His friend went back to his place by the base-burner and sat down. In skirting the table in the center of the room he paused long enough to take a cigar from the box of “Old Jim Crows” that Oliver had purchased for distribution among congratulatory friends. He hesitated a long time before lighting it, however. He knew from past experience that Serepta Grimes objected to men smoking in the house, and, while this was not her house, nevertheless for the time being she was complete mistress of it.
To look at Joseph Sikes you would never believe that he could be afraid of anything or anybody. He was a burly, rugged, middle-aged man with broad shoulders, a battling face and a thick shock of black hair that might well have supplied you with a corporeal picture of what Samson must have looked like before he was shorn. He looked somewhat ill at ease and uncomfortable in his Sunday suit of clothes and his starched shirt and the bothersome collar that appeared to be giving him a great deal of trouble, judging by the frequency with which he ran his forefinger around the inside of it and twisted his puckered, uplifted chin from time to time as if in dire need of help. Mr. Sikes was an unmarried man. He was not used to tight collars.
The combination sitting-and dining-room was on the side of the house facing the main thoroughfare of the town. Its windows looked out across the porch and down the wooded slope to the street, a hundred yards away. Mr. Sikes on his arrival after a scant supper at his boarding-house in Shiveley’s Lane had found the entire lower part of the house in darkness except the kitchen. He took it upon himself to light the two kerosene lamps in the sitting-room and subsequently—in some dismay—to draw down the window shades. He replenished the fire from a scuttle of coal and then, on second thought, went down into the cellar and replenished the scuttle. After performing these small chores, he removed his overcoat and hat and hung them over the back of a chair alongside the stove. He forgot to remove his goloshes, and it was not until he became aware of the smell of scorching rubber that he remembered where he had put them on sitting down for the second time in front of the stove.
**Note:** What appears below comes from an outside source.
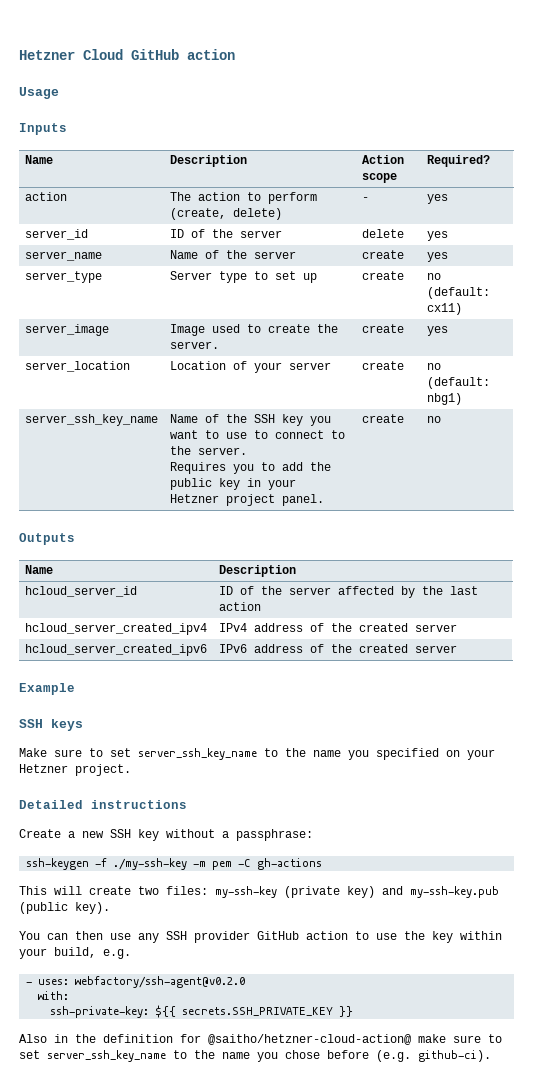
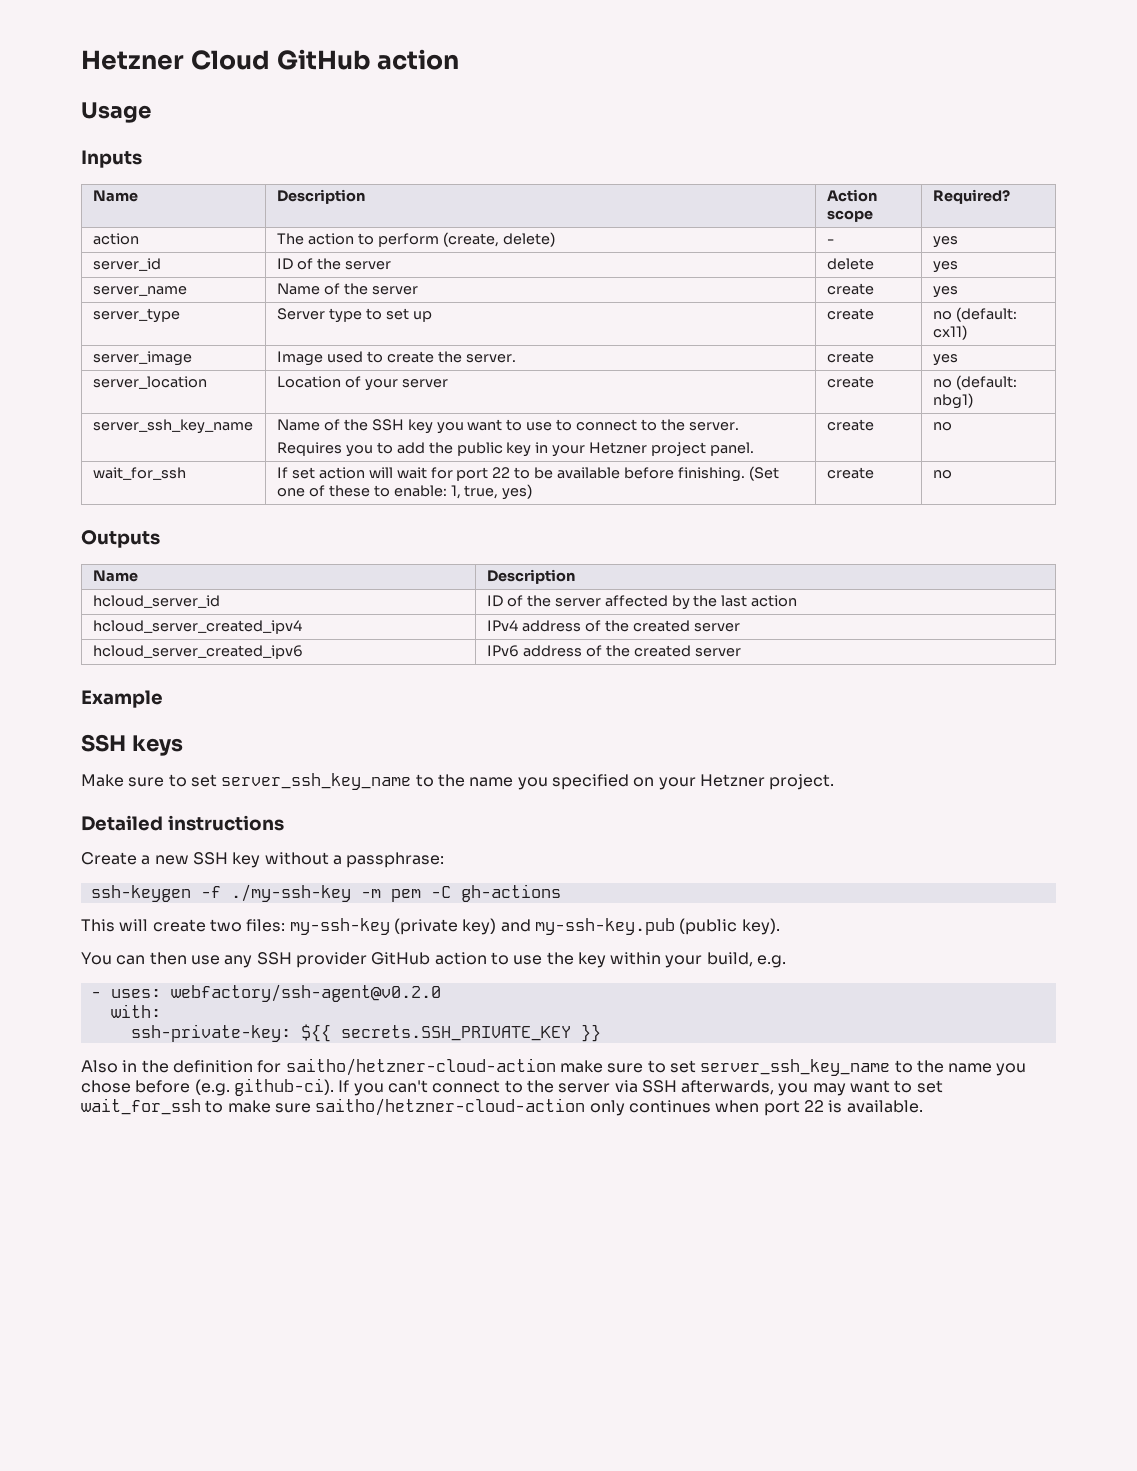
(441, 419) none -> [92,467,186,480] [276,466,779,482] [276,484,533,500] [826,467,874,479] [932,470,952,479] // wait_for_ssh | If set action will wait for port 22 to be available before finishing. (Set one of these to enable: 1, true, yes) | create | no
[208,1034,411,1045] @saitho/hetzner-cloud-action@ -> [285,1058,556,1076] saitho/hetzner-cloud-action
(491, 1056) none -> [338,1080,943,1096] [81,1098,923,1116] If you can't connect to the server via SSH afterwards, you may want to set wait_for_ssh to make sure saitho/hetzner-cloud-action only continues when port 22 is available.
He had put them on the bright nickel-plated railing at the bottom of the base-burner with only one thought in mind: to get his feet warm.
He was aghast. That odor of calamity was bound to ransack the house from bottom to top, with desolating consequences. Mary would think the house was afire, Oliver would lose his head completely, Serepta would—and the child? It didn’t take much to suffocate a baby. Mr. Sikes was not long in deciding what to do. He opened a window, jerked off the offending goloshes, and hurled them far out into the snowdrifts.
It was while he was in the act of disposing of the damning evidence that he heard the kitchen door slam with a bang. Somewhere back in his mind lurked an impression that some one had been knocking at the front door during the tail end of his profound cogitation. He had a faint, dim recollection of muttering something like this to himself:
“You can knock your fool head off, far as I’m concerned.”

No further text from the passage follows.